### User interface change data
--------

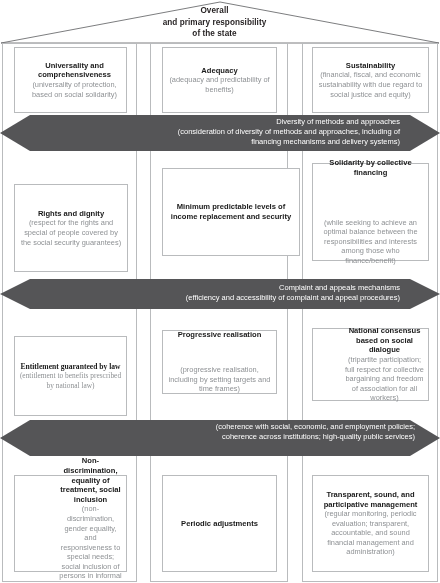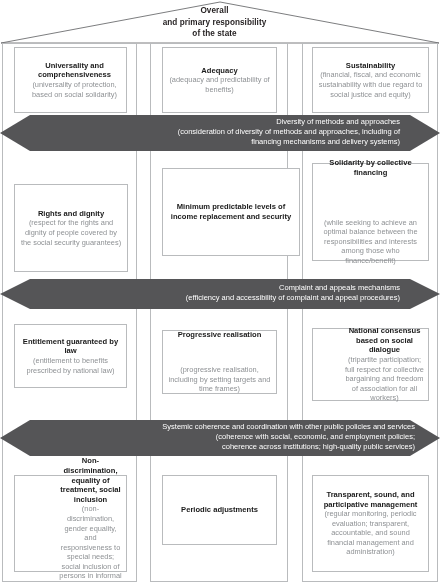"(respect for the rights and" span.sub { text: dignity -> special }
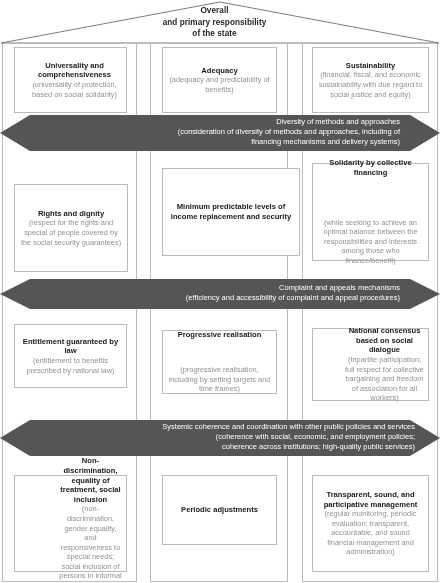"Entitlement guaranteed by law" div.box { font-family: none -> Liberation Serif, serif; height: 64px -> 80px; top: 324px -> 336px }
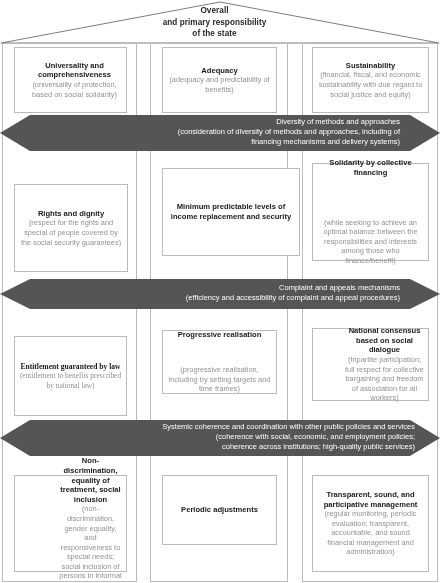"Systemic coherence and coordination with" span.bt-line { html: <span>Systemic coherence and coordination with other public policies and services</span> -> none }
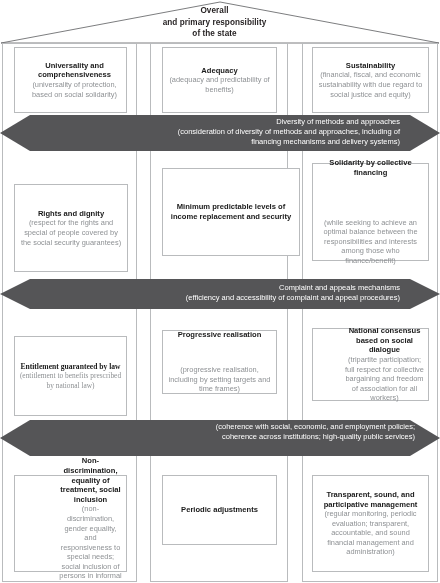"Periodic adjustments" div.box { height: 70px -> 97px }
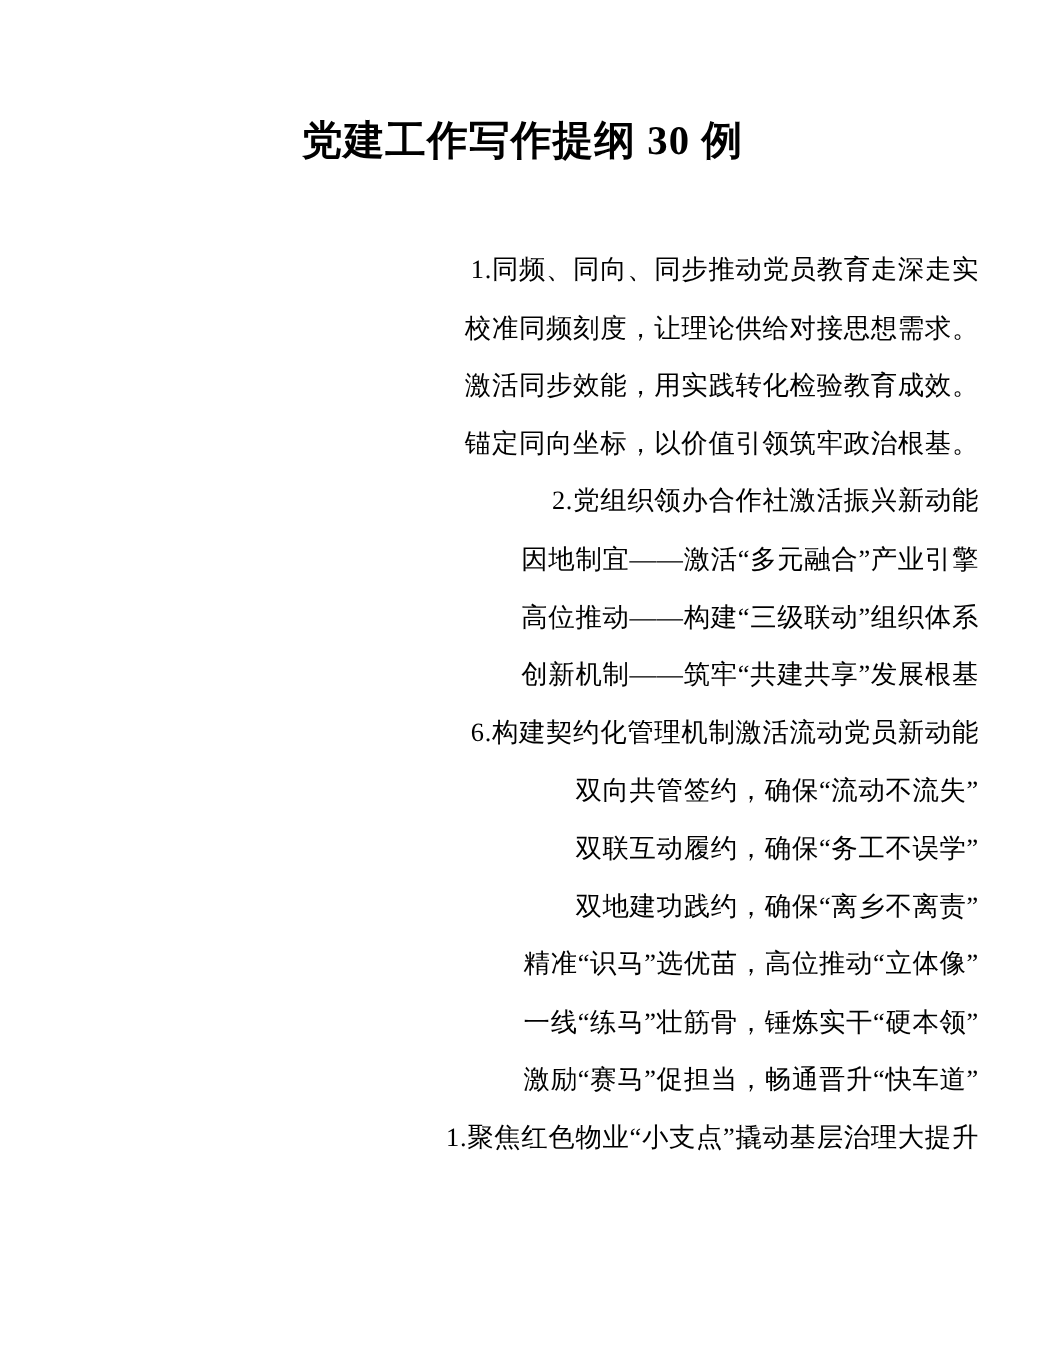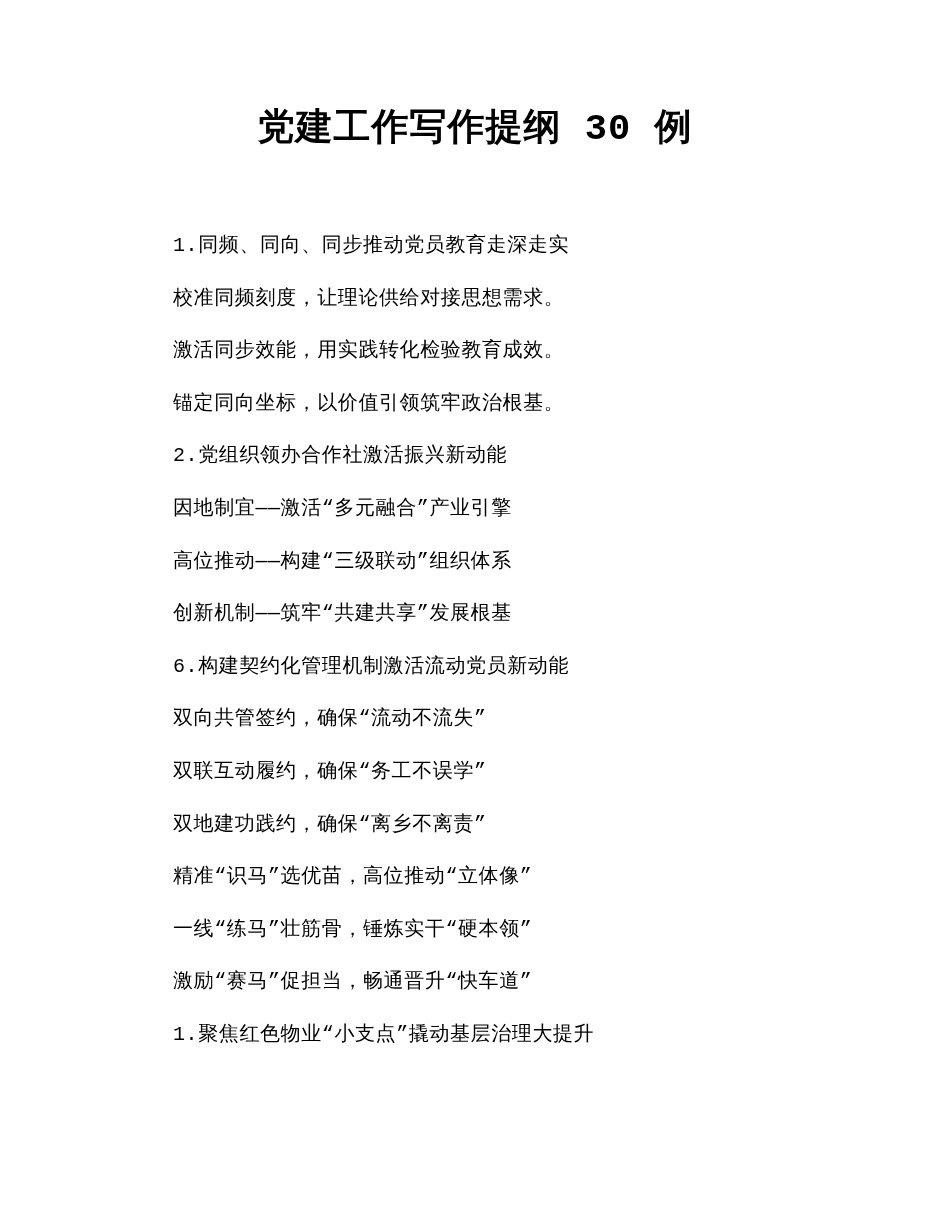"党建工作写作提纲 30 例" .page { font-family: Liberation Mono, monospace -> Liberation Serif, serif }
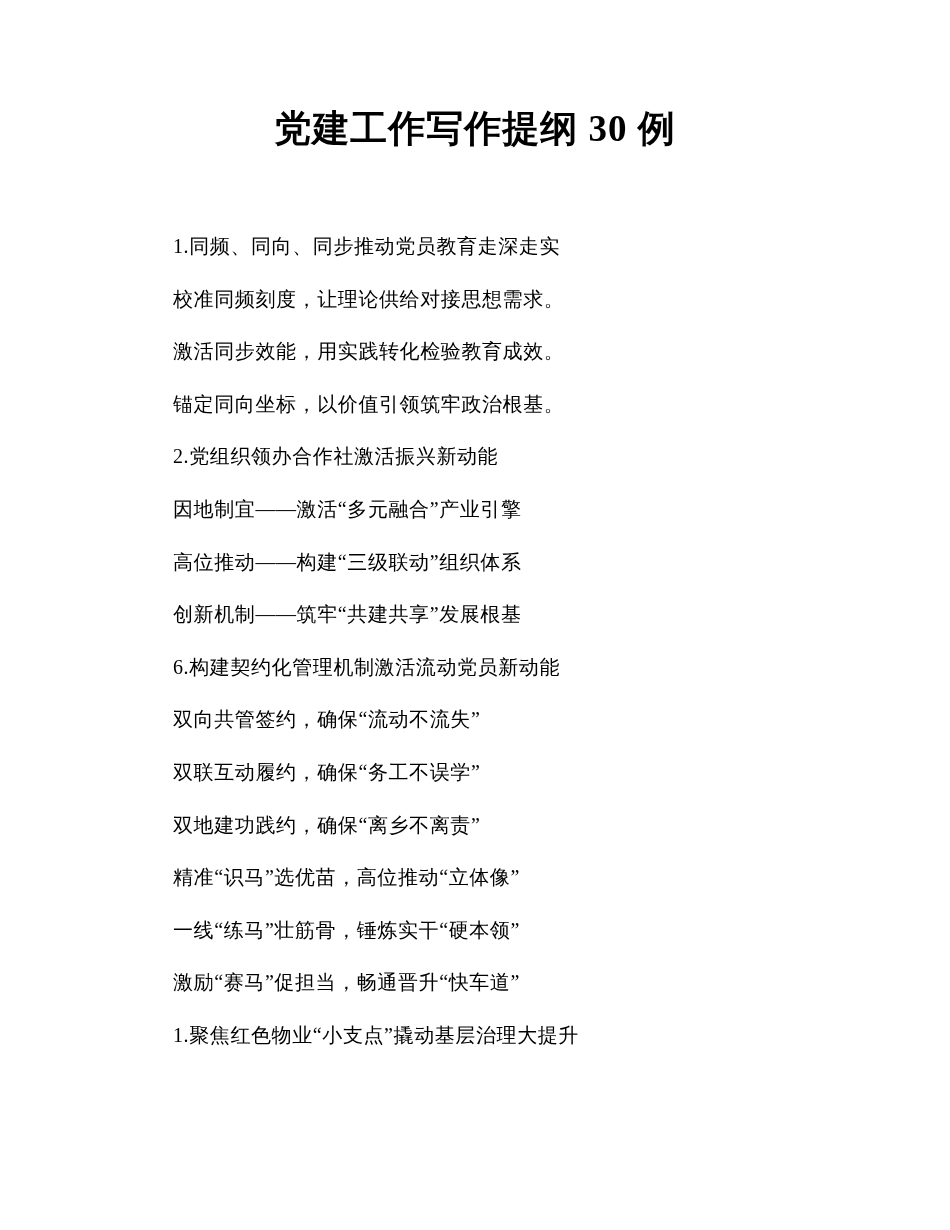"1.同频、同向、同步推动党员教育走深走实" .doc-content p { font-size: 20px -> 24px; text-align: none -> right }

--------

### Prompt
A verbatim copy of the data, free of pictures, is the expected answer.

### Answer space
"(respect for the rights and" span.sub { text: dignity -> special }
"Entitlement guaranteed by law" div.box { font-family: none -> Liberation Serif, serif; height: 64px -> 80px; top: 324px -> 336px }
"Systemic coherence and coordination with" span.bt-line { html: <span>Systemic coherence and coordination with other public policies and services</span> -> none }
"Periodic adjustments" div.box { height: 70px -> 97px }
"党建工作写作提纲 30 例" .page { font-family: Liberation Mono, monospace -> Liberation Serif, serif }
"1.同频、同向、同步推动党员教育走深走实" .doc-content p { font-size: 20px -> 24px; text-align: none -> right }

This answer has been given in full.